* _REQUIRED WORK_
Tally how many lines of these entries hold the string "recyclé". Return the number alone.
☆ ☆ ☆ ☆ ☆ ☆ ☆
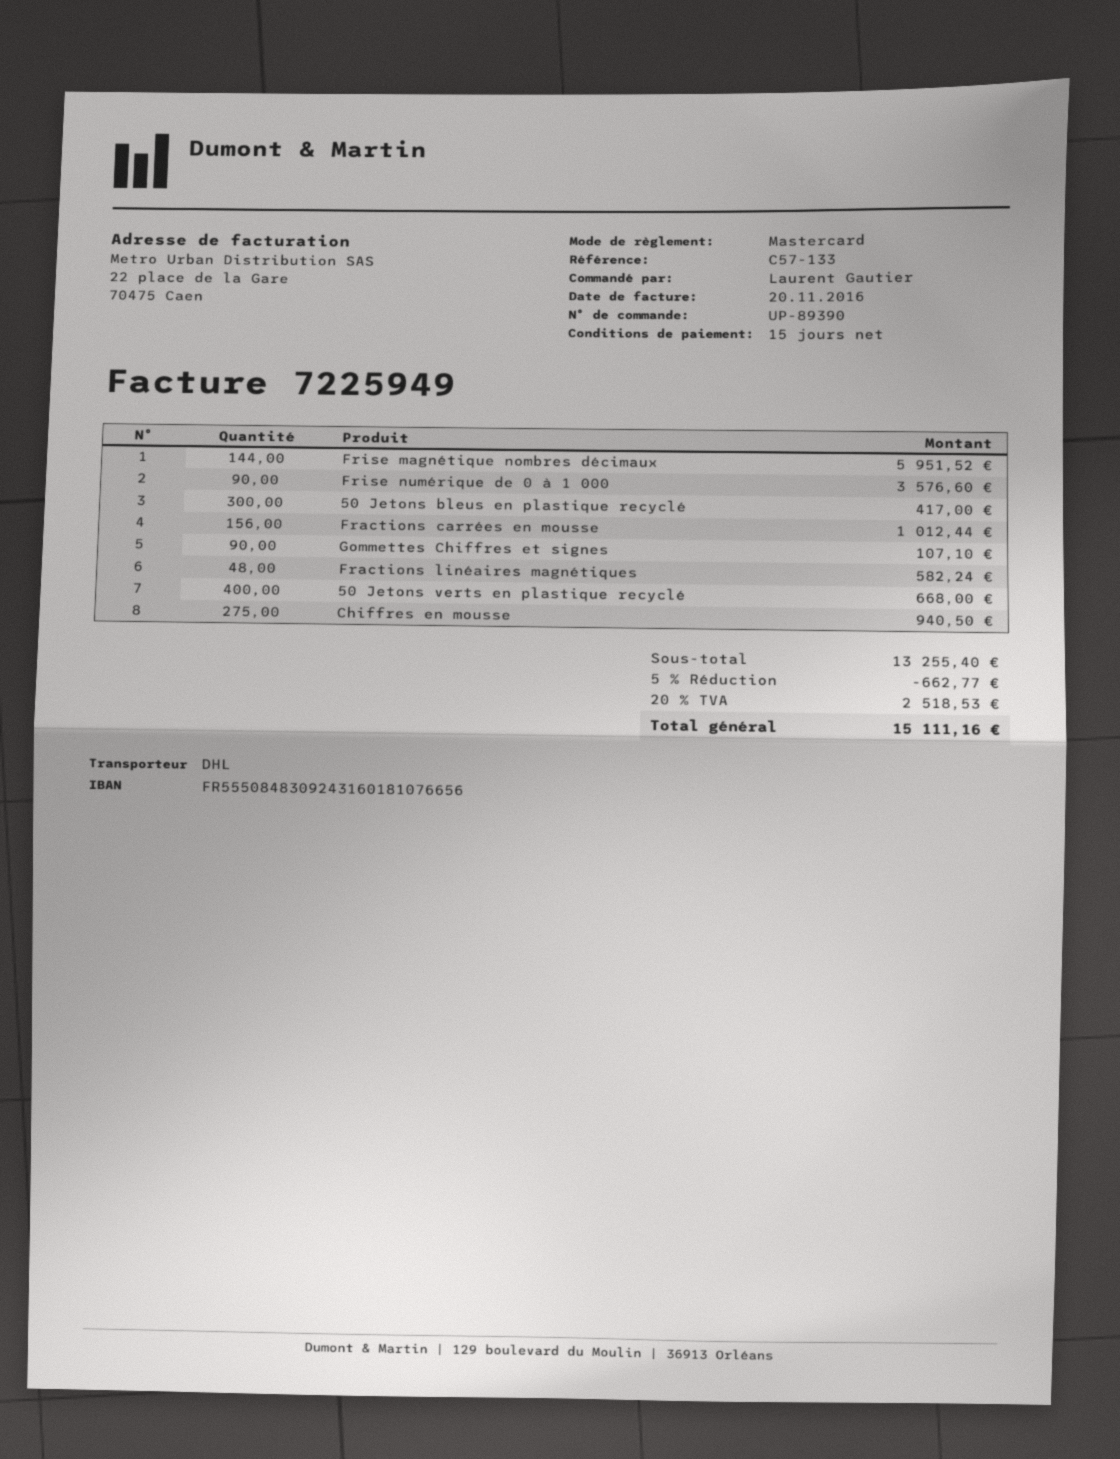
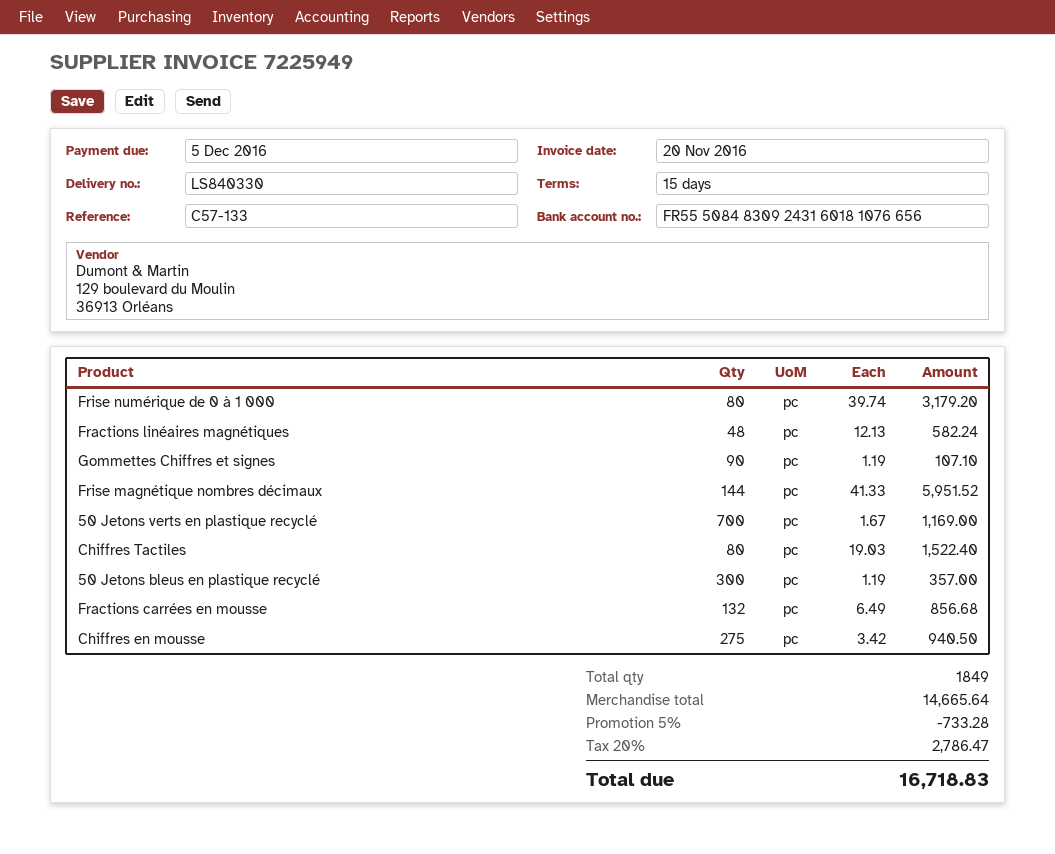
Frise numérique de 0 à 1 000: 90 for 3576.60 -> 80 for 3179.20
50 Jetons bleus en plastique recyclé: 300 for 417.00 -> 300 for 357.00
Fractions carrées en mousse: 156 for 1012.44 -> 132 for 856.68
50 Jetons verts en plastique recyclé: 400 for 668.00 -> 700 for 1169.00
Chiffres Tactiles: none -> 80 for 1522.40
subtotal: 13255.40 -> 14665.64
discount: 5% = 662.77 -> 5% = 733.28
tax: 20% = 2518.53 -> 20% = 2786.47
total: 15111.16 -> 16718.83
☆ ☆ ☆ ☆ ☆ ☆ ☆
* _WRITTEN RESPONSE_
2